Keywords: p53 codon, polymorphism, primary open angle glaucoma


Glaucoma is a complex disease. Both mechanical and vascular hypotheses have been proposed as the mechanism. Regardless of the mechanism, the ganglion cells ultimately die, which represents the final common pathway of glaucomatous vision loss.1,2 The major risk factors for open angle glaucoma include the level of intraocular pressure (IOP), ethnicity, some aspects of vascular function, high refractive errors, and a family history of glaucoma.3 Those with a first degree relative with glaucoma have up to four times the risk of developing the disease. At least one gene, located on chromosome 1q, is known to be associated with a form of open angle glaucoma.4 It is likely that several candidate genes influencing glaucoma will be detected. Nevertheless, there are many people with IOP above the statistically normal range who suffer no clinical damage in their lifetimes. Others have glaucoma within the normal IOP range. Hence, IOP level is not used in the definition of glaucoma. IOP is simply a risk factor for glaucoma and is not the only mechanism causing ganglion cell loss in glaucoma. Rather, elevated IOP damages ganglion cells that have a genetic susceptibility to this form of stress.5,6

Several studies demonstrated that retinal ganglion cells die during development and as a result of a variety of optic nerve diseases by a form of cell death known as apoptosis.3–6 Apoptosis is a genetically controlled form of cell death.
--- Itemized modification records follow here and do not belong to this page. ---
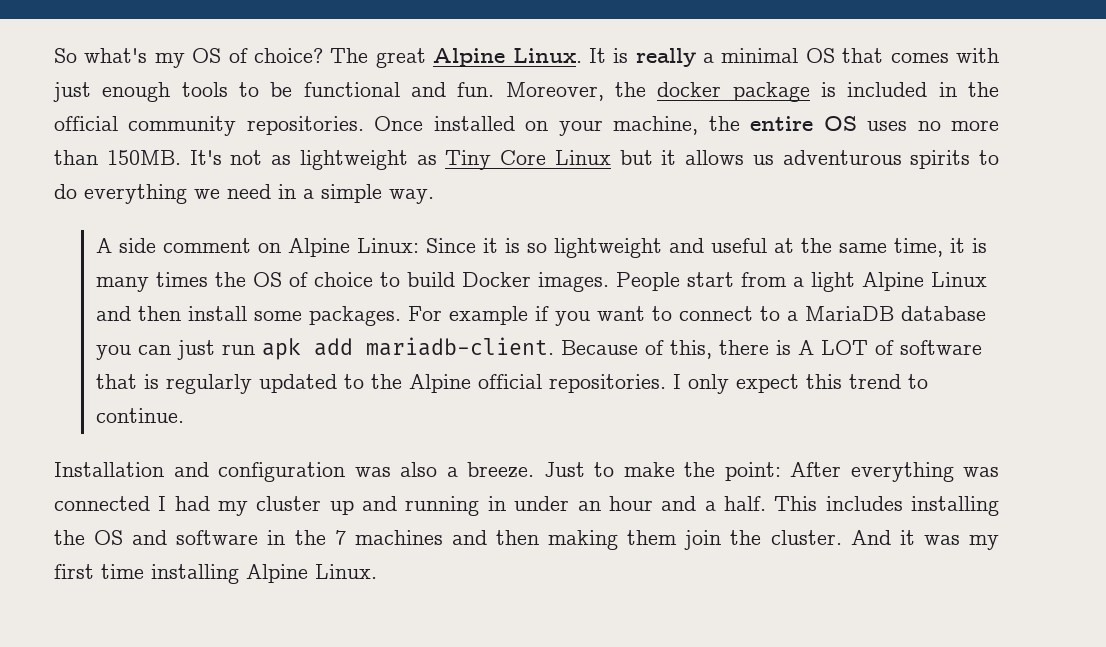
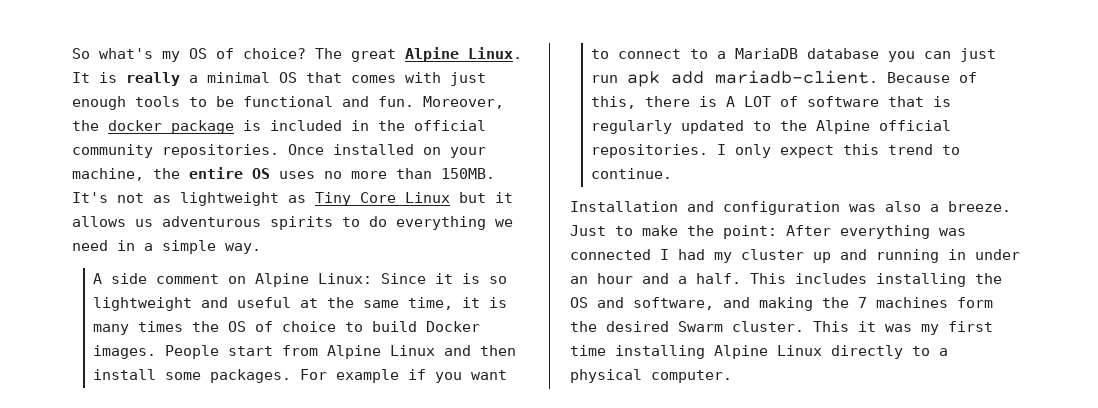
- People start from a light Alpine Linux and then install some packages.
+ People start from Alpine Linux and then install some packages.
- This includes installing the OS and software in the 7 machines and then making them join the cluster. And it was my first time installing Alpine Linux.
+ This includes installing the OS and software, and making the 7 machines form the desired Swarm cluster. This it was my first time installing Alpine Linux directly to a physical computer.

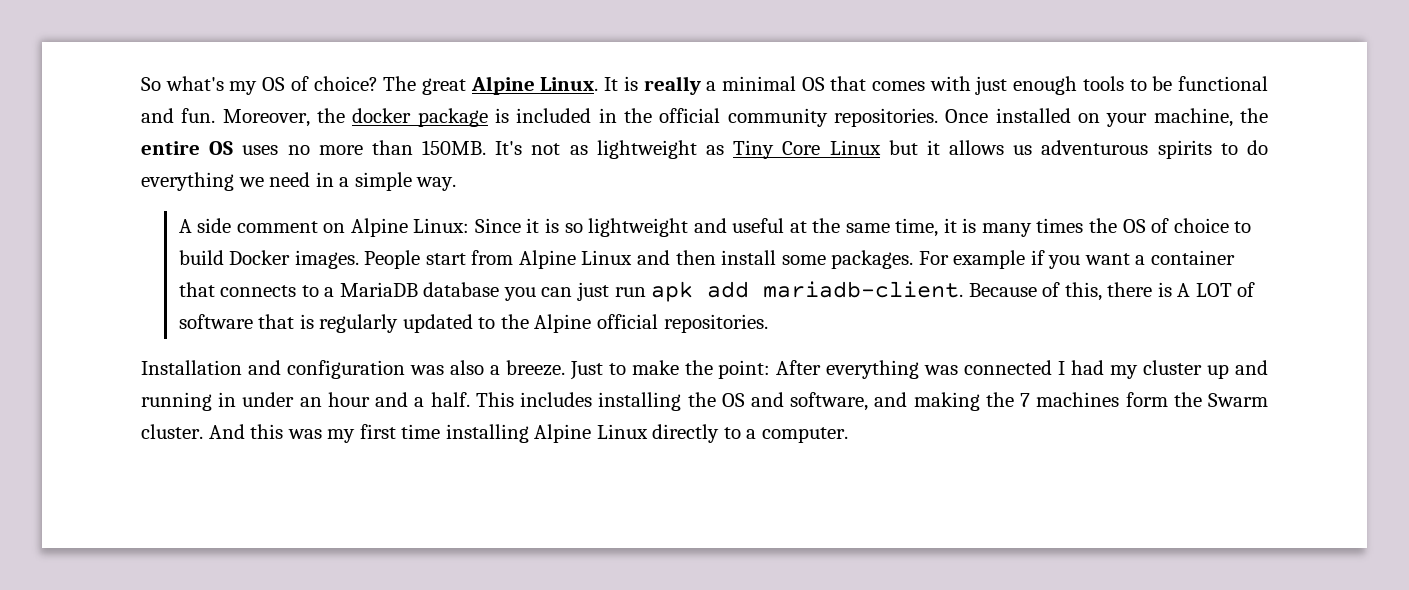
- For example if you want to connect to a MariaDB database you can just run apk add mariadb-client.
+ For example if you want a container that connects to a MariaDB database you can just run apk add mariadb-client.
- I only expect this trend to continue.
- This includes installing the OS and software, and making the 7 machines form the desired Swarm cluster.
+ This includes installing the OS and software, and making the 7 machines form the Swarm cluster.
- This it was my first time installing Alpine Linux directly to a physical computer.
+ And this was my first time installing Alpine Linux directly to a computer.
This mechanism of cell death is controlled by specific genes and their products that are activated by the dying cell.7–11 One of the primary regulatory steps of apoptosis is the activation of the tumour suppressor protein, p53. p53 is one of the major guardians of the genome, and can arrest the cell cycle in response to DNA damage or direct the damaged cell to an apoptotic pathway. Cell cycle arrest can be achieved either by a non-transcriptional route or more commonly by the transcriptional activation of p53.8–10 p53 functions as a transcription factor that can upregulate the expression of the pro-apoptotic gene bax and downregulate the expression of the antiapoptotic gene bcl-2.8–10 Changes in the concentrations of these gene products can stimulate apoptotic events, including changes in the mitochondria, and ultimately lead to the activation of cysteine proteases (caspases) which digest the dying cell from within. To date, the mechanism of ganglion cell apoptosis is not well understood, but the genomic instability of p53 in other areas has provided a blueprint for the study of glaucomatous neuropathy in humans.7–13

Many cancers are related to the abnormal p53 presentation including bladder cancer,11 prostate cancer,12 lung cancer,14 lymphoma,16 cervical carcinoma,9 hepatoma,9 and nasopharyngeal carcinoma.15 The tumour suppressor gene p53 controls the expression of two key genes, bc1-2 and bax, and the products of the two genes act as antagonists.16 The functions of p53 include the upregulation of proapoptotic gene bax expression and the downregulation of the antiapoptotic gene bc1-2 expression.17,18 The change in expression of these genes can evoke changes in mitochondria and ultimately activate the family of proteases called caspases which induce the death of cells.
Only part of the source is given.